In an observational study by Alzahrani et al,⁶ people with stroke living in the community were monitored to establish the amount of free-living physical activity that they undertook during the day. Compared with age-matched healthy peers, people with stroke spent similar amounts of time in physical activity but achieved about half as many activity counts.

Kaur et al undertook an observational study of people in inpatient rehabilitation after stroke.⁷ Physiotherapists estimated the patients‘ total time in therapy and time spent in active practice during therapy. These times were also measured objectively from video recordings. Physiotherapists systematically overestimated both measures, which were very low: an average of 56 minutes total therapy time, of which only 31 minutes was active practice.

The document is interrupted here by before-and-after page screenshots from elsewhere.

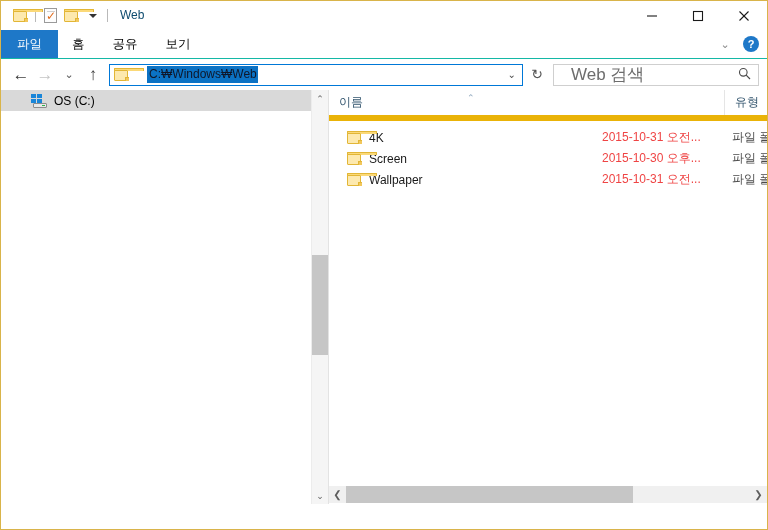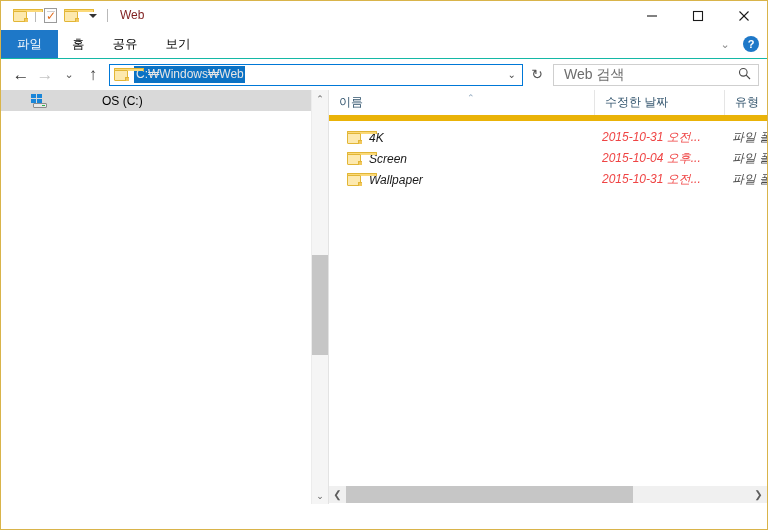--- a/index.html
+++ b/index.html
@@ -120,7 +120,7 @@
   }
   .win-title {
     font-size: 12px;
-    color: #7f1d1d;
+    color: #0c4a6e;
     margin-left: 8px;
     line-height: 29px;
   }

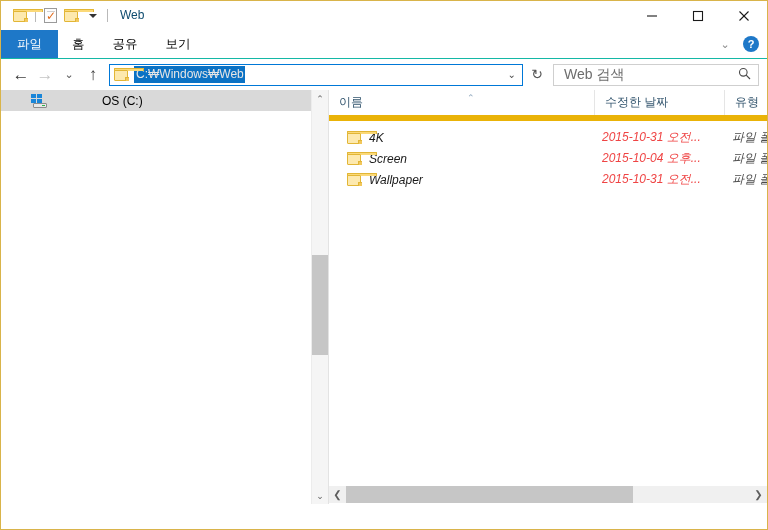--- a/index.html
+++ b/index.html
@@ -228,9 +228,9 @@
   }
   .addressbox .folder-ico { margin-left: 4px; flex: 0 0 auto; }
   .addr-text {
-    margin-left: 5px;
+    margin-left: 18px;
     background: #0b72c4;
-    color: #e5e5e5;
+    color: #0f172a;
     font-size: 12px;
     line-height: 15px;
     padding: 1px 1px 1px 2px;

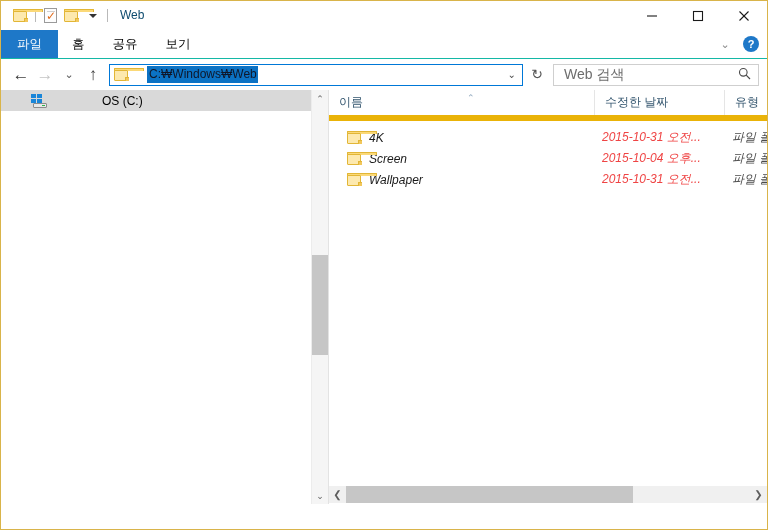--- a/index.html
+++ b/index.html
@@ -259,8 +259,8 @@
     align-items: center;
   }
   .search-ph {
-    margin-left: 10px;
-    font-size: 14px;
+    margin-left: 17px;
+    font-size: 17px;
     color: #6d6d6d;
   }
   .search-ico {

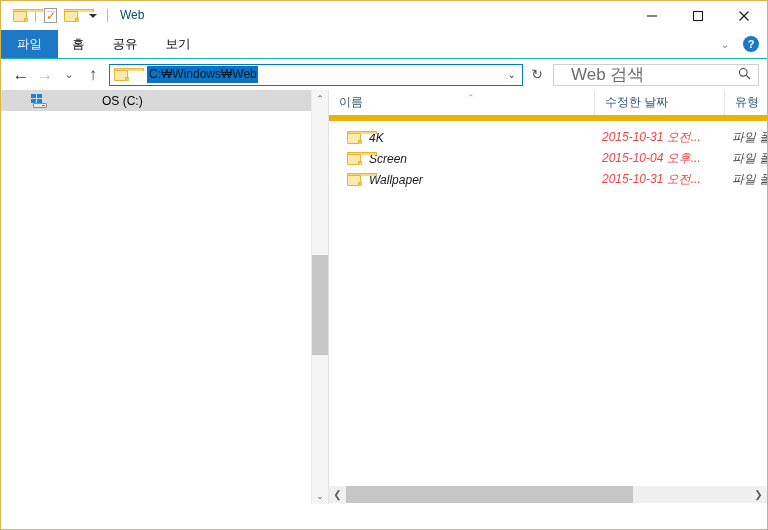--- a/index.html
+++ b/index.html
@@ -294,7 +294,6 @@
     background: #d9d9d9;
     font-size: 12px;
     color: #000000;
-    gap: 48px;
   }
   .drive-ico {
     position: relative;

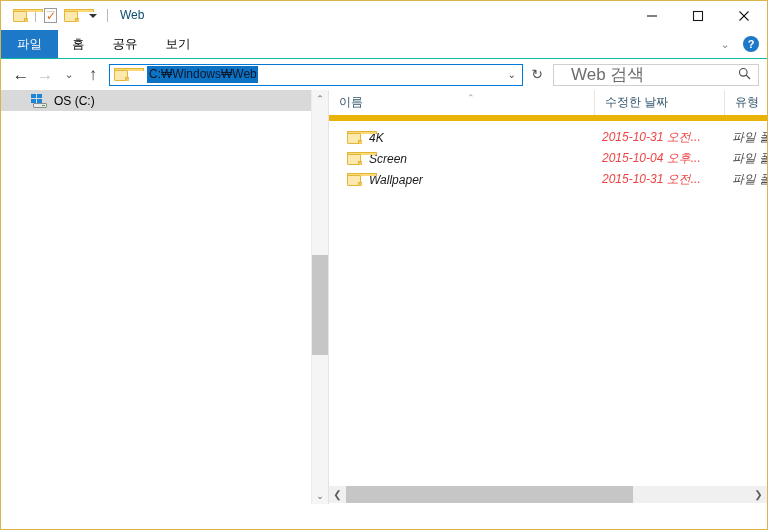--- a/index.html
+++ b/index.html
@@ -648,9 +648,6 @@
         <div class="col" style="left:0;width:265px;">
           <span class="label">이름</span>
           <span class="sort-chev">⌃</span>
-        </div>
-        <div class="col divider" style="left:265px;width:130px;">
-          <span class="label">수정한 날짜</span>
         </div>
         <div class="col divider" style="left:395px;width:43px;">
           <span class="label">유형</span>

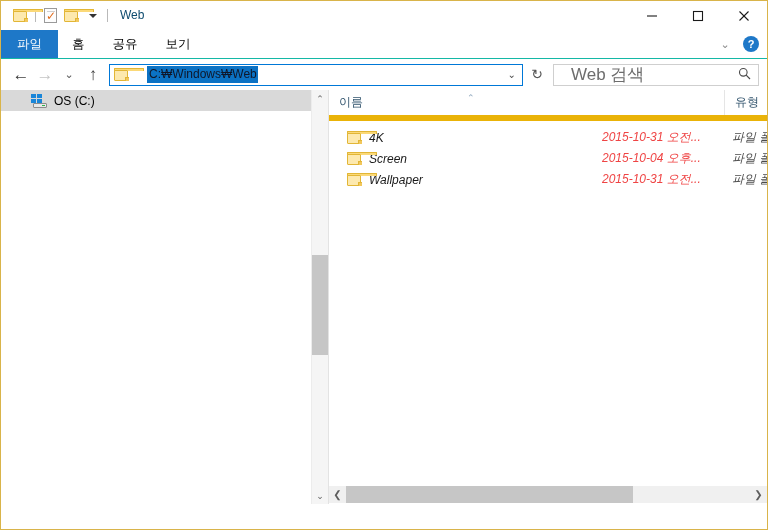--- a/index.html
+++ b/index.html
@@ -398,7 +398,6 @@
     align-items: center;
     font-size: 12px;
     color: #2b2b2b;
-    font-style: italic;
   }
   .cell-name {
     position: absolute;

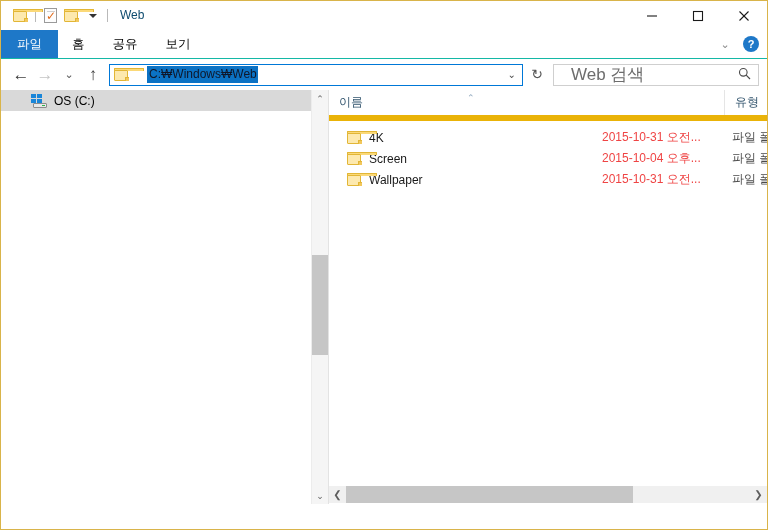--- a/index.html
+++ b/index.html
@@ -676,7 +676,7 @@
             </div>
             <span class="nm">Screen</span>
           </div>
-          <div class="cell-date">2015-10-04 오후...</div>
+          <div class="cell-date">2015-10-30 오후...</div>
           <div class="cell-type">파일 폴</div>
         </div>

These low amounts of time in practice are typical8, 9, 10, 11, 12 and persist even though there have been strong indications of a dose-response relationship between practice and outcomes for many years.13, 14, 15, 16, 17, 18

Since the late 1990s, many systematic reviews have examined the outcomes of increased dose of practice in stroke rehabilitation.14, 15, 16^,18,19 The review by Schneider was the first to look at the dosage question without confounding by type of practice, because they included only studies in which the increased amount of therapy was of the same type of therapy.²⁰ This review confirmed that increasing the amount of therapy improves outcomes, but only when the dosage is increased by at least 240%. For example if the usual dose of practice is 30 minutes, this needs to increase to 100 minutes to reach the threshold amount.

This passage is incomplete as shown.